Nerde kaldı değerler eğitimi? Nerde kaldı insanca yanlarımız? Nerde kaldı Müslümanlığımız?
Kentlerde toplantı üstüne toplantı yapılıyor. Muhtarlar, müdürler, stk.lar amirler. Uf uf söylemler gırıla. Sonuç; kendimizi tatminden öteye geçmiyor kardeşim. Polisiye tedbirlerle didişip duruyoruz.
Sokakta yaramazlığımızı gören büyüklerimiz ikaz eder, eleştirir doğruyu işaret ederdi. Öğretmen bizim gözümüzde babaydı. Gık diyemezdik saygısızlık anlamında. Köyün kentin mahallenin büyüklerine yine öyle..
Ders çalışmayan öğrenciye yaptırım yok yaptırım. Yazılısı kötü giden öğrenci öfke küpü. Bu öfkeyle koridor kapısını tekmeleyip koridor camını yumruklayıp kırabiliyor. Park bahçelerde oturakları yerinden söküyor, duvarlara fıs fıs boyalarla anlamsız yazılar yazabiliyor. Güvenlik güçleri durmasın kovalasın. Bir yerlerde hakikaten hatalarımız var.
İlçemizde sanırım 39 tane spor kulübümüz var. Hepsi de hırs küpü. Kazanmaya odaklı reklama endeksli yönetimler. Kazanmak için başka illerden ilçelerden oyuncular geliyor. Hani mahallenin, ilçenin çocuklarına sporu sevdireceklerdi? Birlikte spor yapmanın zevkine varırken kardeşlik pekişecekti? Of of! Hiç birinin başında profesyonel donanımlı kimse yok. Sahalarda kavga türüyor. Hepsi de maddi sıkıntı içinde belki de borç.

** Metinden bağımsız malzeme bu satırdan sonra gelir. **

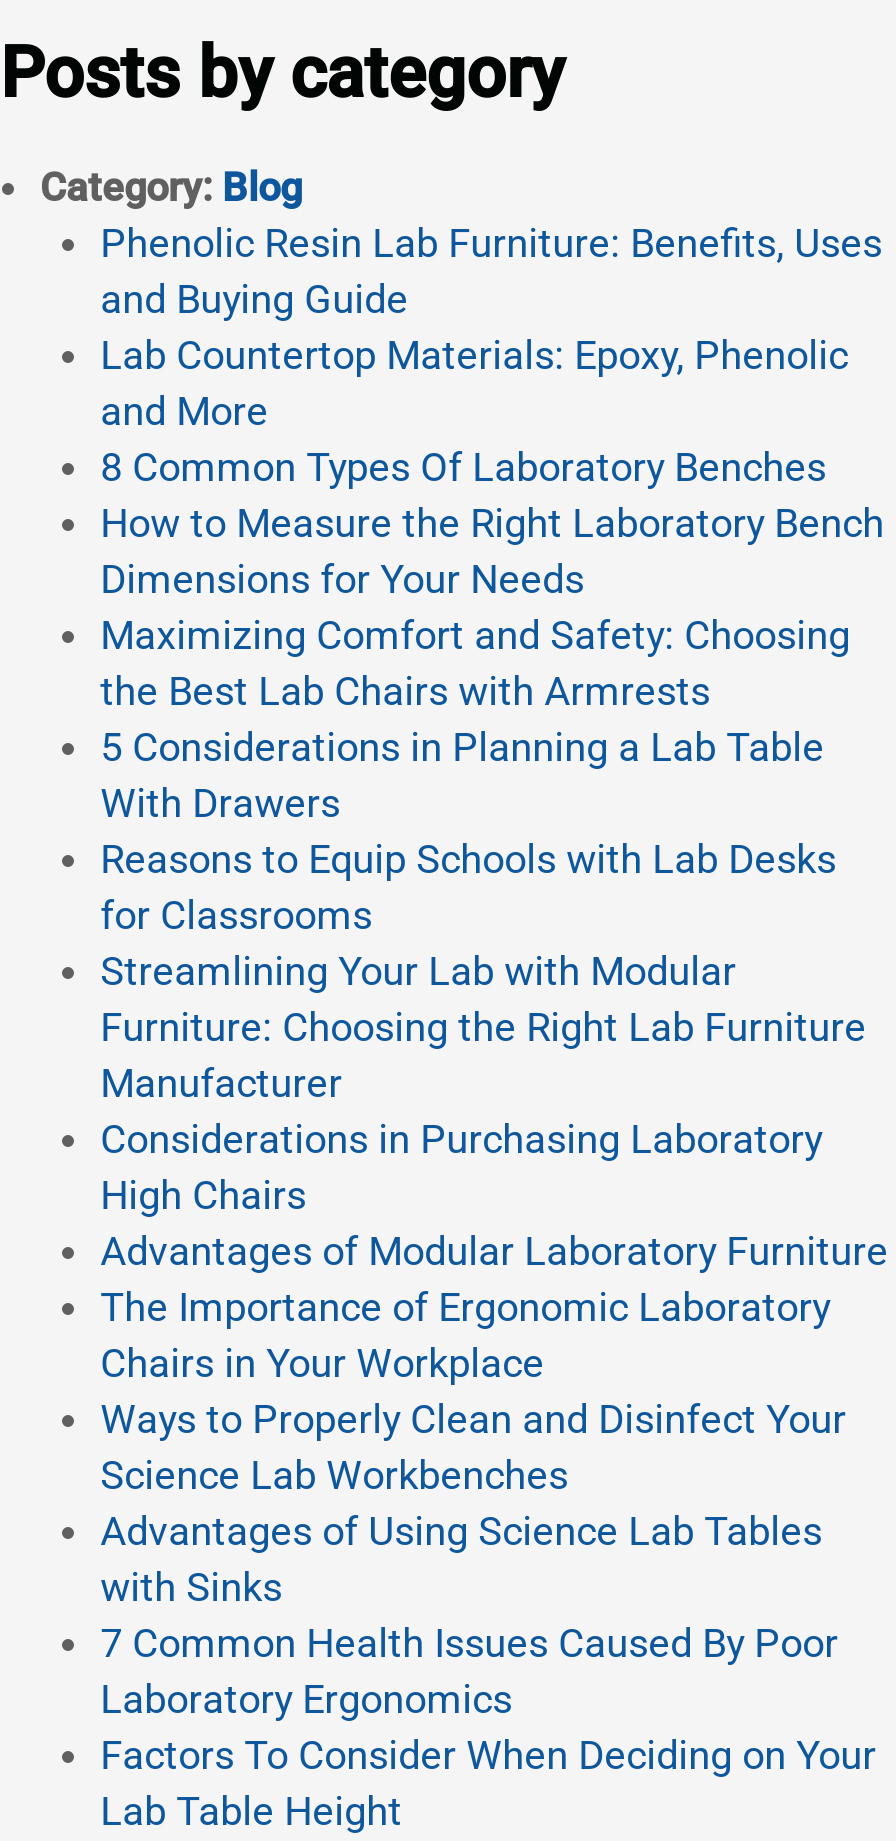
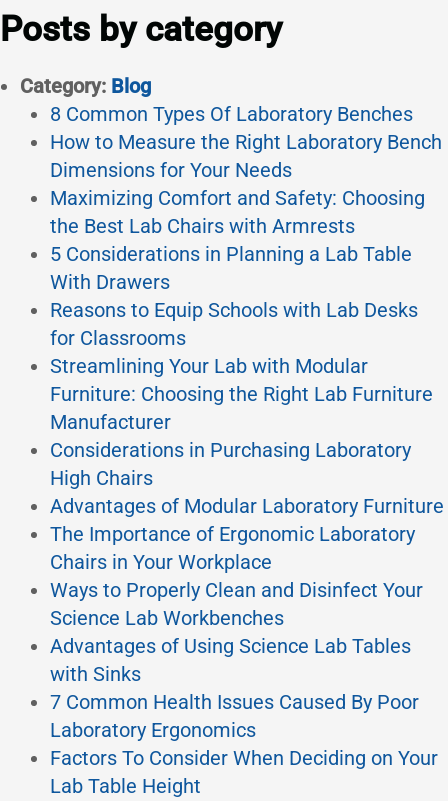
- Phenolic Resin Lab Furniture: Benefits, Uses
- and Buying Guide
- Lab Countertop Materials: Epoxy, Phenolic
- and More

Okulların aile birlikleri ne iş yapar? Aydan aya toplantı yapmış olmakla düzelmez çok şey. Okuluna kaç müzik aleti kazandırmış, kaç sportif alet edindirmiş, kaç sosyal ve kültürel faaliyet gerçekleştirmiş bunlara bakmalı hakikaten.
Sorumluluk halkası geniş mi geniş. Hepimizin, her birimizin. Mesai saatiyle sınırlı olmamalı çok şey. Bu ilçede kaç müzik öğretmeni var, kaç resim, kaç beden öğretmeni. Dersine girmekten öte hangi katkıyı veriyorlar topluma? Namaz saatinin haricini istirahat saati gibi gören imam cemaatin gelişmesine ne kadarlık katkı yapabilir? Örnekleri say da say!
Haklı mıyım? ……????
Haklılık noktasında da düşünülmesi gereken çok şey var aslında. Herkes ben haklıyım diyor. Herkesin haklı olduğu yerde ortak kararlar almak, huzuru sağlamak da zor olsa gerek.